**Work instruction**.
Given the records underneath, please repeat exactly the lines from the line with "background: #c4b5fd ->" through the line with "font-style: none ->", passing over any picture.

**Supplied data**.
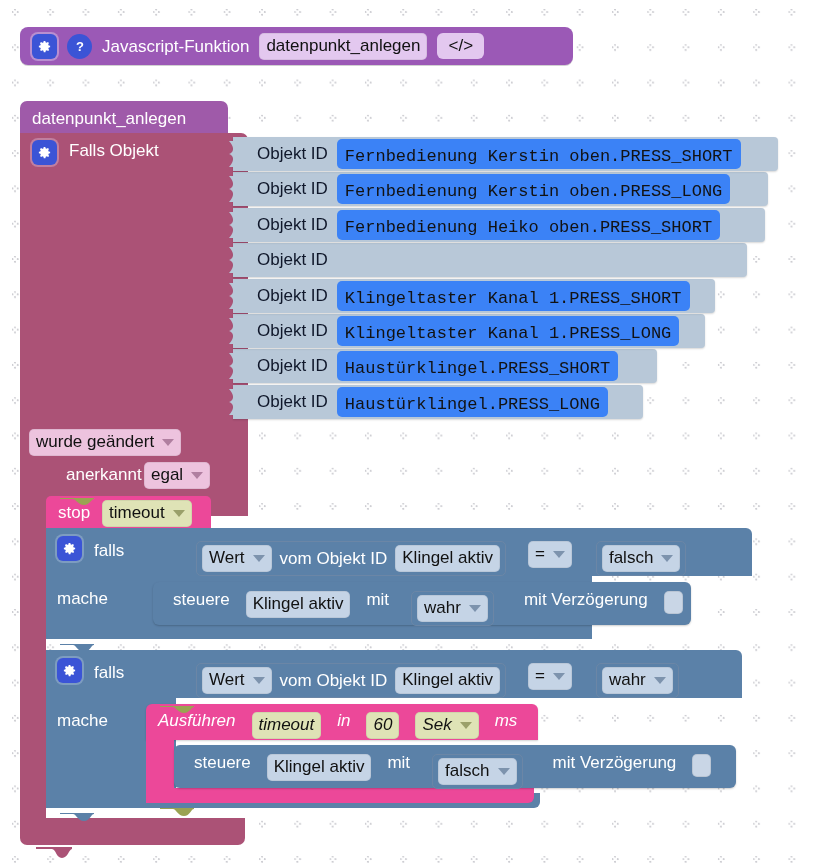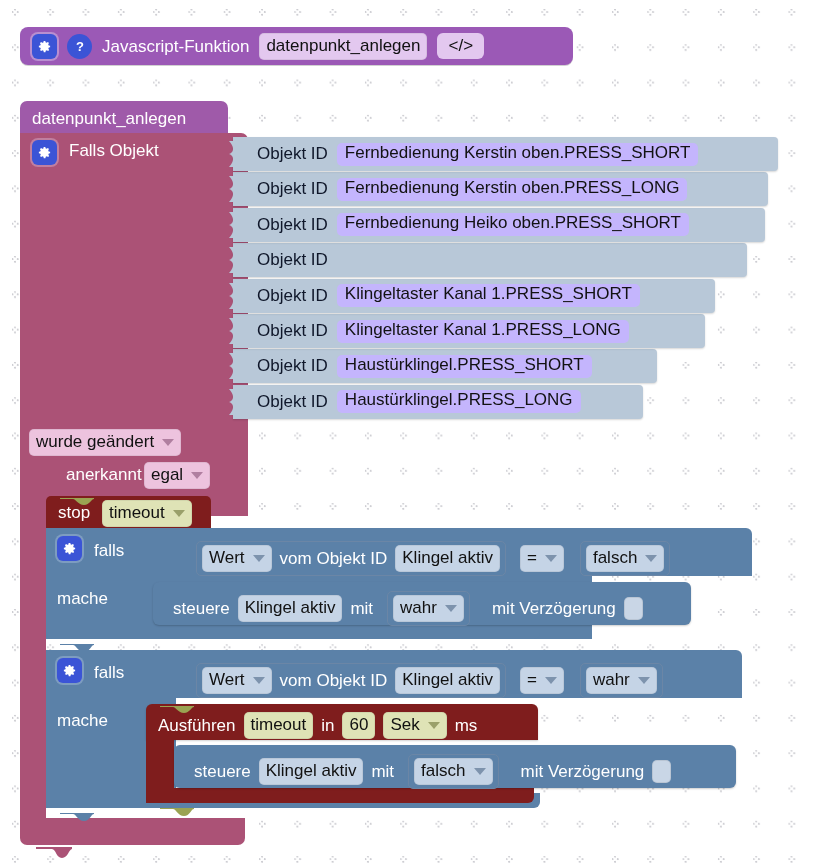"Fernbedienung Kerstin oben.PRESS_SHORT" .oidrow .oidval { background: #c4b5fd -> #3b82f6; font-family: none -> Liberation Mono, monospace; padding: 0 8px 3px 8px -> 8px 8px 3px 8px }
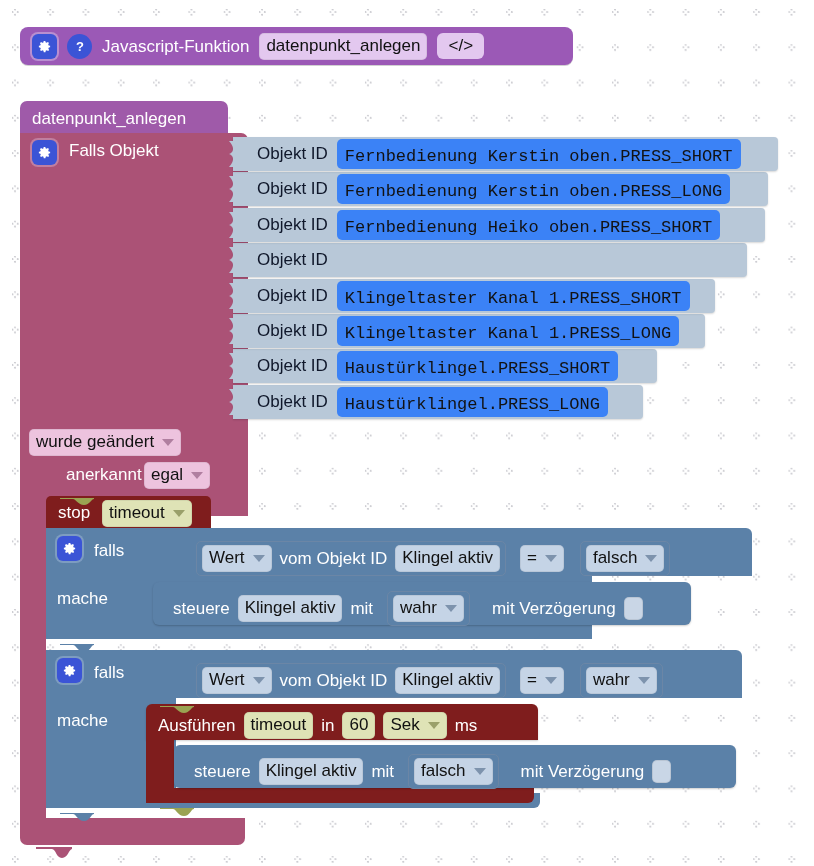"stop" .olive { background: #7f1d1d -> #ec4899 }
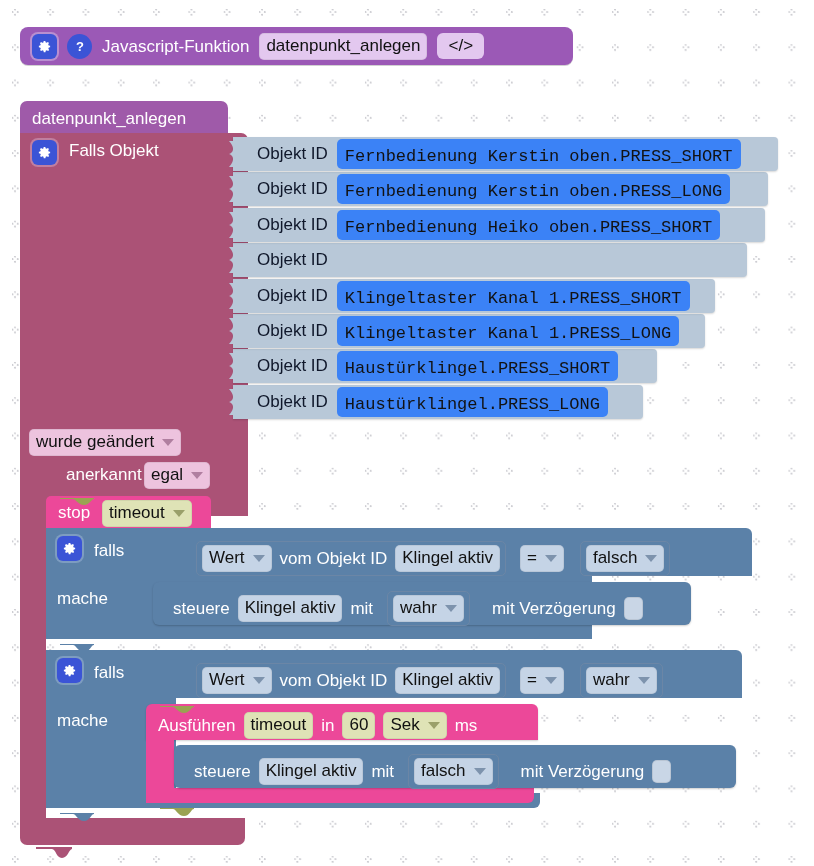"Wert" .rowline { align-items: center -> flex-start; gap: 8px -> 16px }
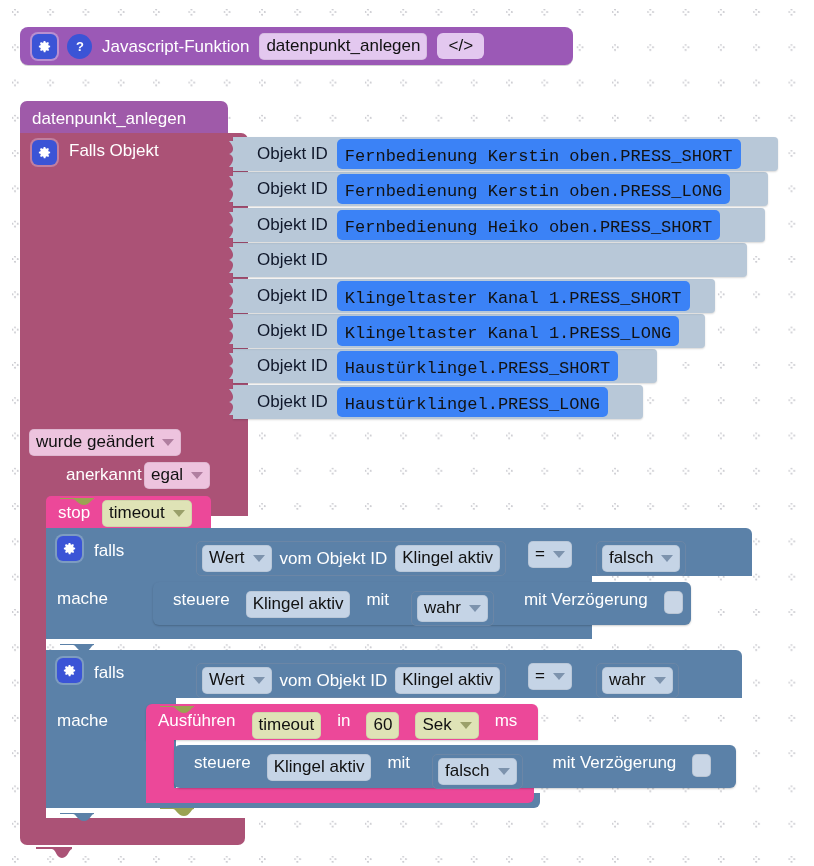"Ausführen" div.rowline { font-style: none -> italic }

* * *

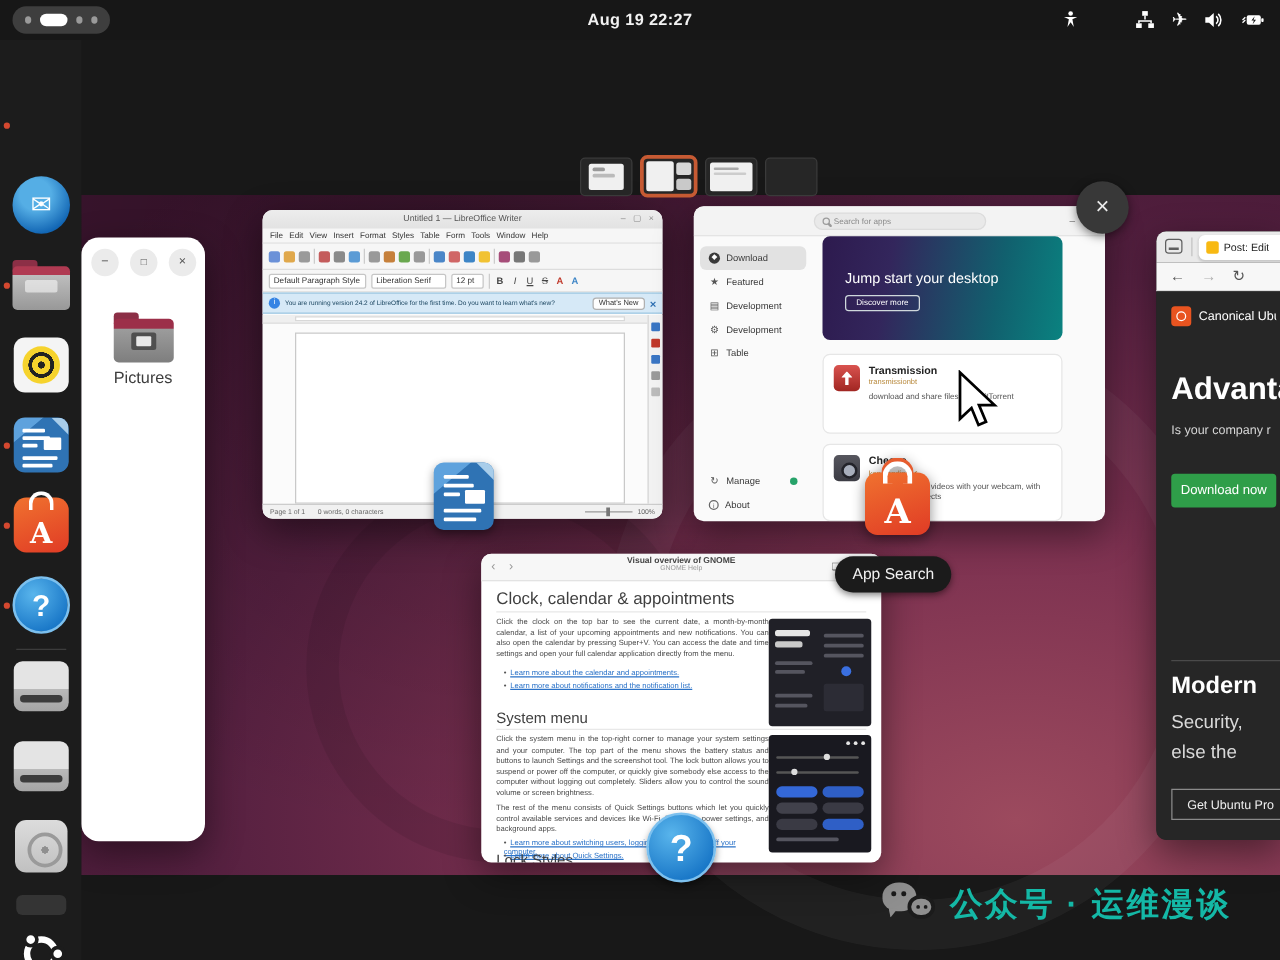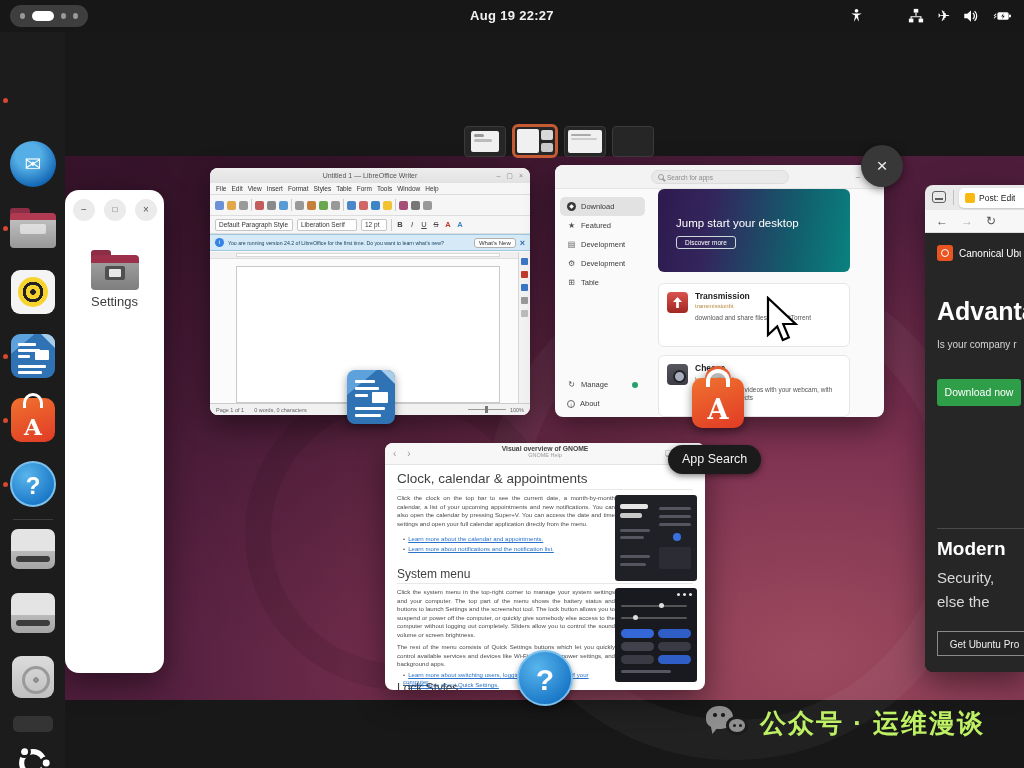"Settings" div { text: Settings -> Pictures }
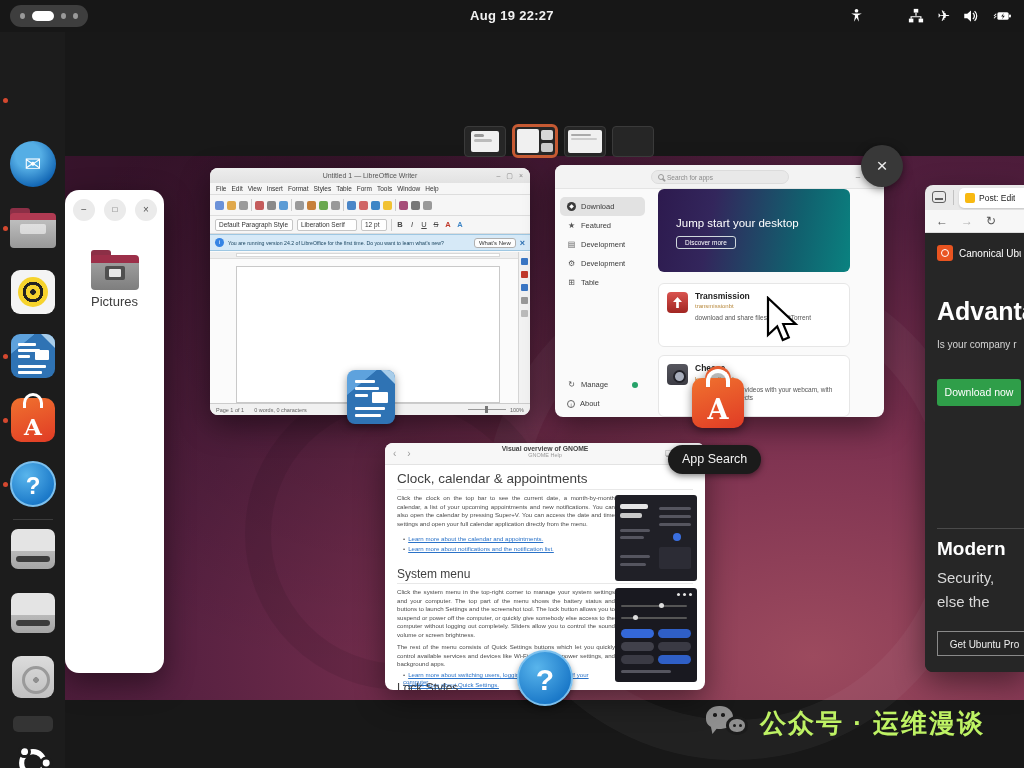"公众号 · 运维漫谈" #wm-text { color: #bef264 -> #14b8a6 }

**Result for this exercise**.
"Fernbedienung Kerstin oben.PRESS_SHORT" .oidrow .oidval { background: #c4b5fd -> #3b82f6; font-family: none -> Liberation Mono, monospace; padding: 0 8px 3px 8px -> 8px 8px 3px 8px }
"stop" .olive { background: #7f1d1d -> #ec4899 }
"Wert" .rowline { align-items: center -> flex-start; gap: 8px -> 16px }
"Ausführen" div.rowline { font-style: none -> italic }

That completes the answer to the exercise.